I have thought maybe of purchasing a set of them a while ago, but being carbide, I wonder how sharp you could hone them.

I have asked for a new lithium battery drill.  My old Dewalt's batteries have about given up the ghost.

If I didnt need the drill so bad, I would ask for a Forrest 30 tooth table saw blade.  That is something I would never buy for myself, but it would be a joy to have.


----------



## GBusardo (Nov 28, 2007)

> _Originally posted by Daniel_
> <br />I have asked for a set of Carbide tipped turning tools. My list would include big items right now, like a new table saw. so realistic list from me would not be very long.



I have thought maybe of purchasing a set of them a while ago, but being carbide, I wonder how sharp you could hone them.

I have asked for a new lithium battery drill.  My old Dewalt's batteries have about given up the ghost.

If I didnt need the drill so bad, I would ask for a Forrest 30 tooth table saw blade.  That is something I would never buy for myself, but it would be a joy to have.


----------



## kirkfranks (Nov 28, 2007)

I put one of those sharpening jigs (Wolverine like) on my list.
Been 2 years since I started should have asked for this last year.[]


----------



## rickstef (Nov 28, 2007)

in fairness, I do all my turning at my parents, where my dad has all the "BIG" tools I need to use

I am looking for new turning tools
I also have access to my dad's chisels too.
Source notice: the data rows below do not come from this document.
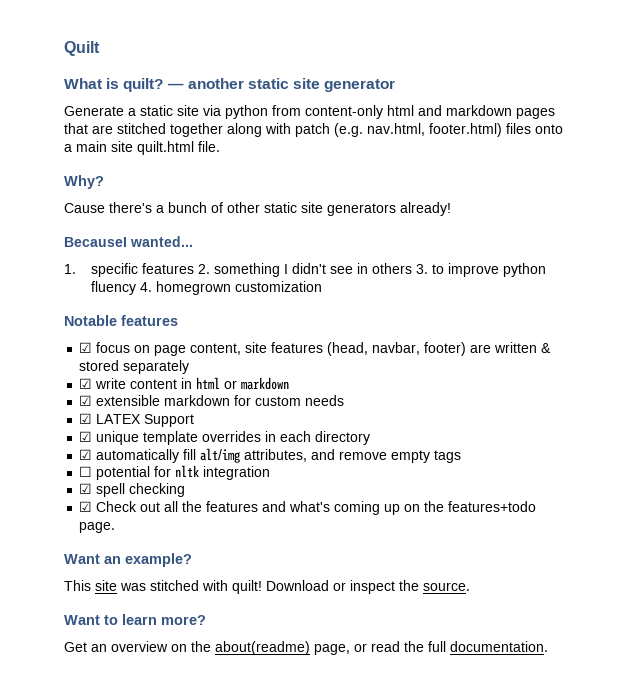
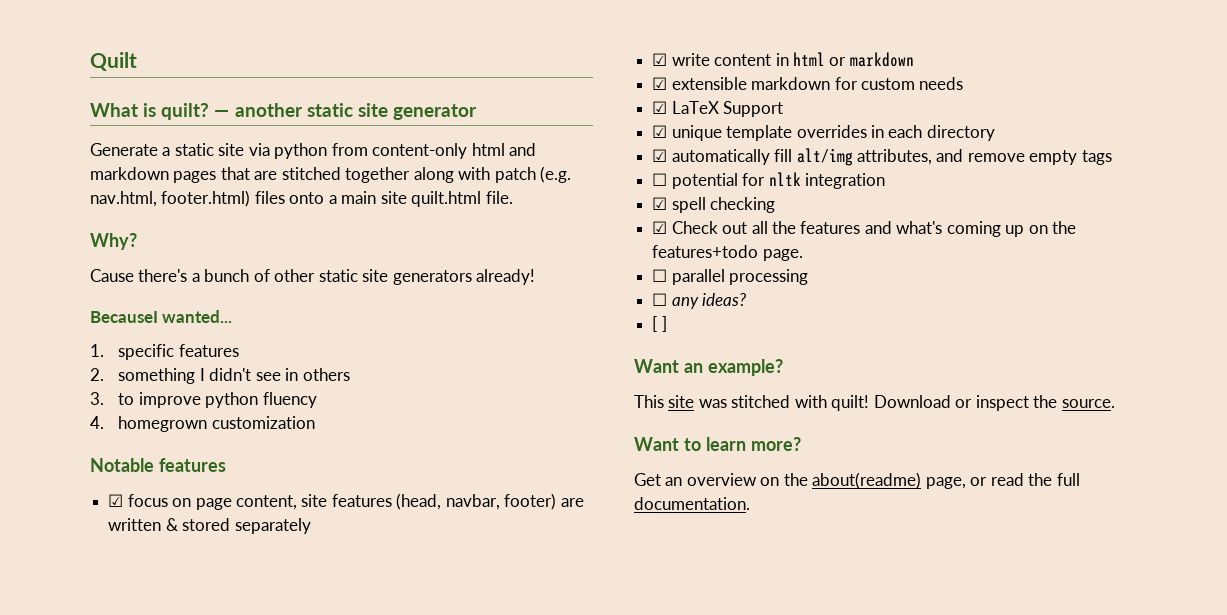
- 1. specific features 2. something I didn't see in others 3. to improve python fluency 4. homegrown customization
+ 1. specific features
+ 2. something I didn't see in others
+ 3. to improve python fluency
+ 4. homegrown customization
- ☑ LATEX Support
+ ☑ LaTeX Support
+ ☐ parallel processing
+ ☐ any ideas?
+ [ ]

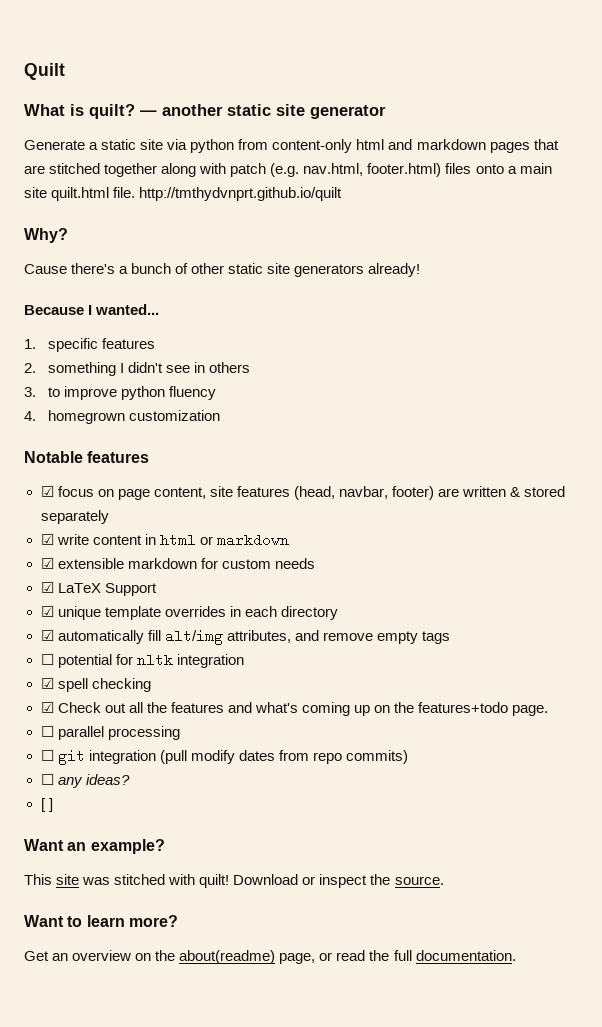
- Generate a static site via python from content-only html and markdown pages that are stitched together along with patch (e.g. nav.html, footer.html) files onto a main site quilt.html file.
+ Generate a static site via python from content-only html and markdown pages that are stitched together along with patch (e.g. nav.html, footer.html) files onto a main site quilt.html file. http://tmthydvnprt.github.io/quilt
- BecauseI wanted...
+ Because I wanted...
+ ☐ git integration (pull modify dates from repo commits)

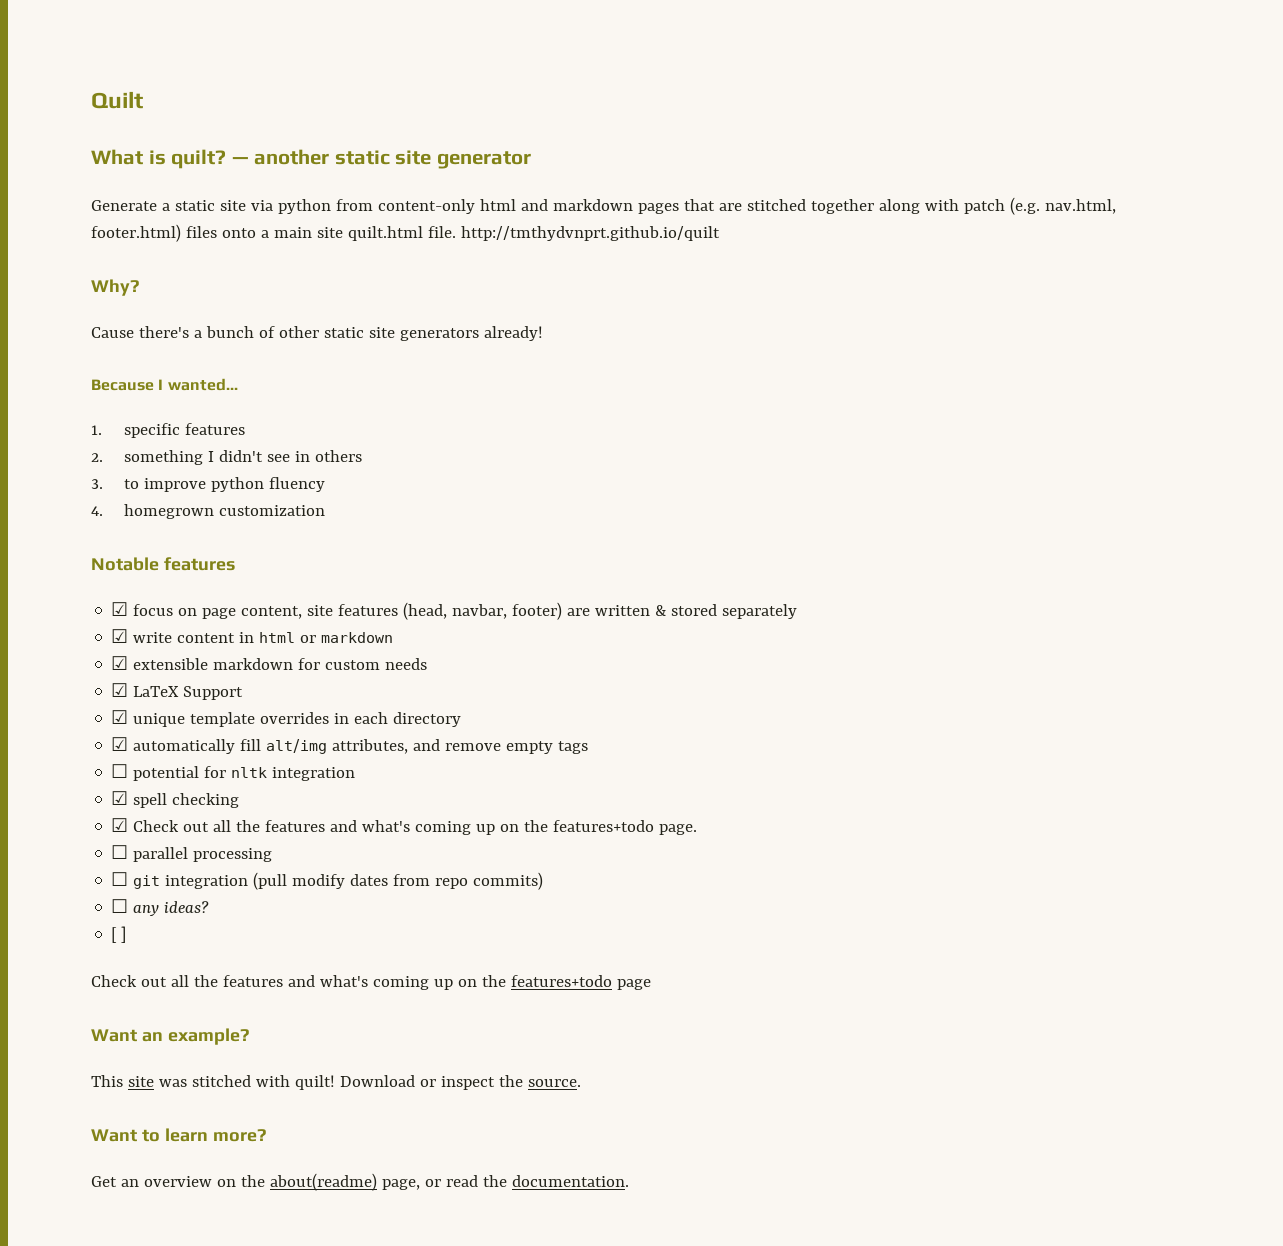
+ Check out all the features and what's coming up on the features+todo page
- Get an overview on the about(readme) page, or read the full documentation.
+ Get an overview on the about(readme) page, or read the documentation.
But I want to add a turning tool or two to the kit

Rick


----------



## Fred (Nov 28, 2007)

If you are ready for a 'challenge' ask for a 1' oval skew ... http://www.woodcraft.com/family.aspx?familyid=413&productid=06O74

Once you learn how to use it you can - and will - save yourself time in the finishing department. I might add that it can do many, many additional tasks quite well. It is by far my favorite tool to turn most items with.

A second choice would be the Tormek sharpening system with several jigs. This excellent device is expensive, but it will last a lifetime and it also makes some very scary sharp edges which in turn makes turning a joy. []


----------



## rickstef (Nov 28, 2007)

This is the kit I got from my dad when I started turning
http://www.pennstateind.com/store/lcsixw.html

very nice kit and well rounded for the price

RIck


----------



## mick (Nov 28, 2007)

My Christmas list includes but isn't limited to a new 8" variable speed grinder ....and the Wolverines sharpening system. I really got my eye on a Delta bench top joiner/planer at the Big Blue Box Store. Since my future SIL works there looks like it's time to use his discount!


----------



## Daniel (Nov 29, 2007)

I want to add, I already have a wolverine, If i didn't it would be at the top of my list, that or the tormek.


----------



## MikefrMd (Nov 29, 2007)

> _Originally posted by kirkfranks_
> <br />I put one of those sharpening jigs (Wolverine like) on my list.
> Been 2 years since I started should have asked for this last year.[]



I want a Grinder and Wolverine too....also a Spindlemaster.

Another nice item would be a mitre saw for cutting blanks...I know I'm greedy but thats my wishlist.[]


----------